As famílias das ocupações do centro de São Paulo passaram três grandes reintegrações no ano e, até o momento, não foram incluídas em programas habitacionais do município, segundo a FLM. A proposta do grupo é dar alternativa à desapropriação e demolição dos prédios. No caso do Edifício São Vito, próximo ao Mercado Municipal e demolido em maio deste ano, algumas famílias ainda enfrentam a fila para demandar vagas junto à Companhia de Desenvolvimento Habitacional e Urbano (CDHU), ligada à Secretaria de Habitação do governo estadual.

Para o movimento de sem tetos, prédios residenciais e de hotéis abandonados do centro da cidade poderiam ser reformados e adaptados para moradia popular. É desse tipo de intervenção que poderiam ser criadas as 800 mil unidades. Estimativas mais conservadoras, do Censo 2010 do Instituto Brasileiro de Geografia e Estatística (IBGE), sugerem a existência de 290 mil apartamentos desocupados. Segundo o Sindicato da Indústria da Construção Civil do Estado de São Paulo (Sinduscon-SP), a capital paulista tem 1,112 milhão de domicílios vagos, número pouco inferior às 1,127 milhão de famílias sem casa adequada.

Especulação imobiliária

O motivo para que isso não ocorra é simples, embora trágico, na visão de Carmem: “A cidade de São Paulo está refém da especulação imobiliária e não tem uma parceria forte para resolver o problema de moradia”. Ela refere-se à oferta de programas como o Minha Casa Minha Vida, do governo federal, que atende famílias com renda de até três salários mínimos.

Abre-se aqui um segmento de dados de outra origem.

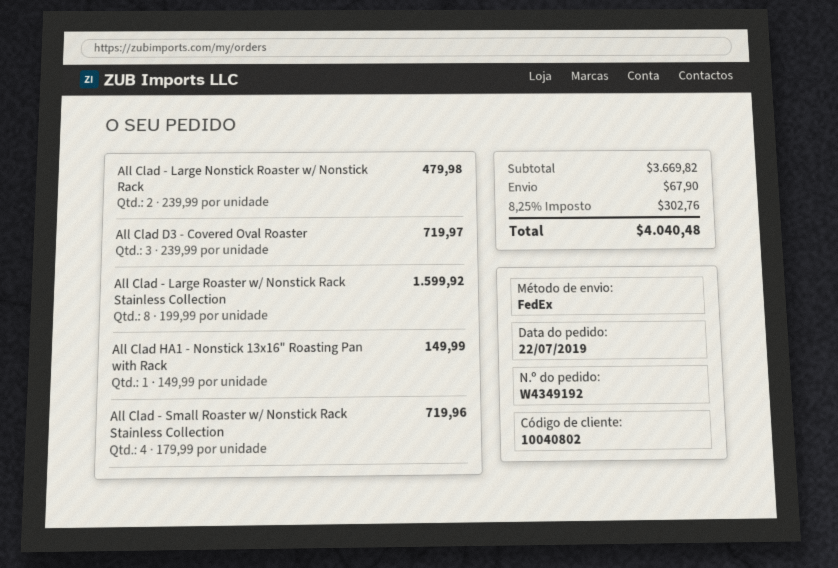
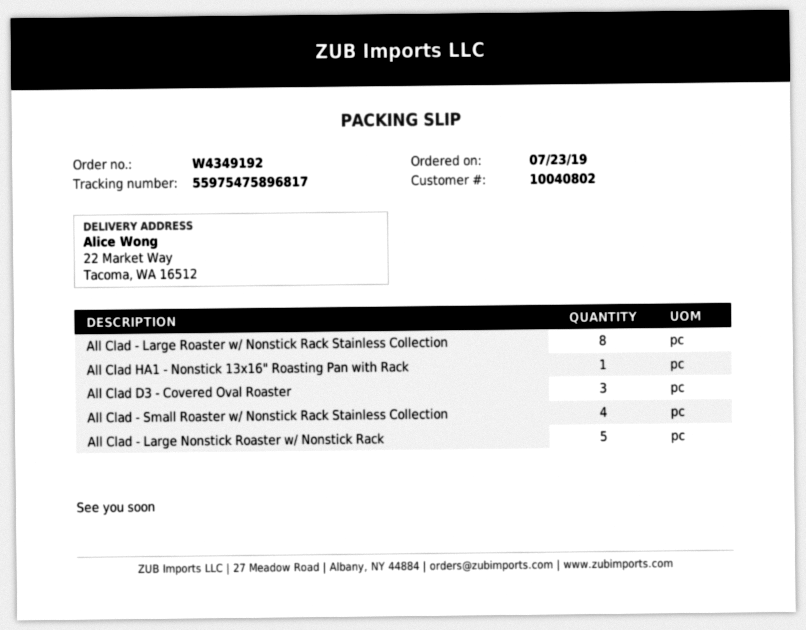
order date: 2019-07-22 -> 2019-07-23
All Clad - Large Nonstick Roaster w/ Nonstick Rack: 2 -> 5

Para ela, o que acontece na capital decorre da ausência de um olhar direcionado aos mais pobres, uma opção política do atual prefeito Gilberto Kassab.  A ativista sustenta que a administração municipal tem deixado de lado ações conjuntas com outros órgãos, incluindo autarquias municipais e estaduais.

Um remédio para o que o movimento de moradia considera “negligência” seria estabelecer um programa que obrigasse o município a cumprir atendimento habitacional com eficiência. O auxílio-aluguel da prefeitura, considerado pelos movimentos de moradia um mecanismo para maquiar a ineficiência da política habitacional paulista, paga em média R$ 350 por família. “O município alega que não tem terra, e a gente prova que tem. E muito. Já estão até construídos”, ressaltou.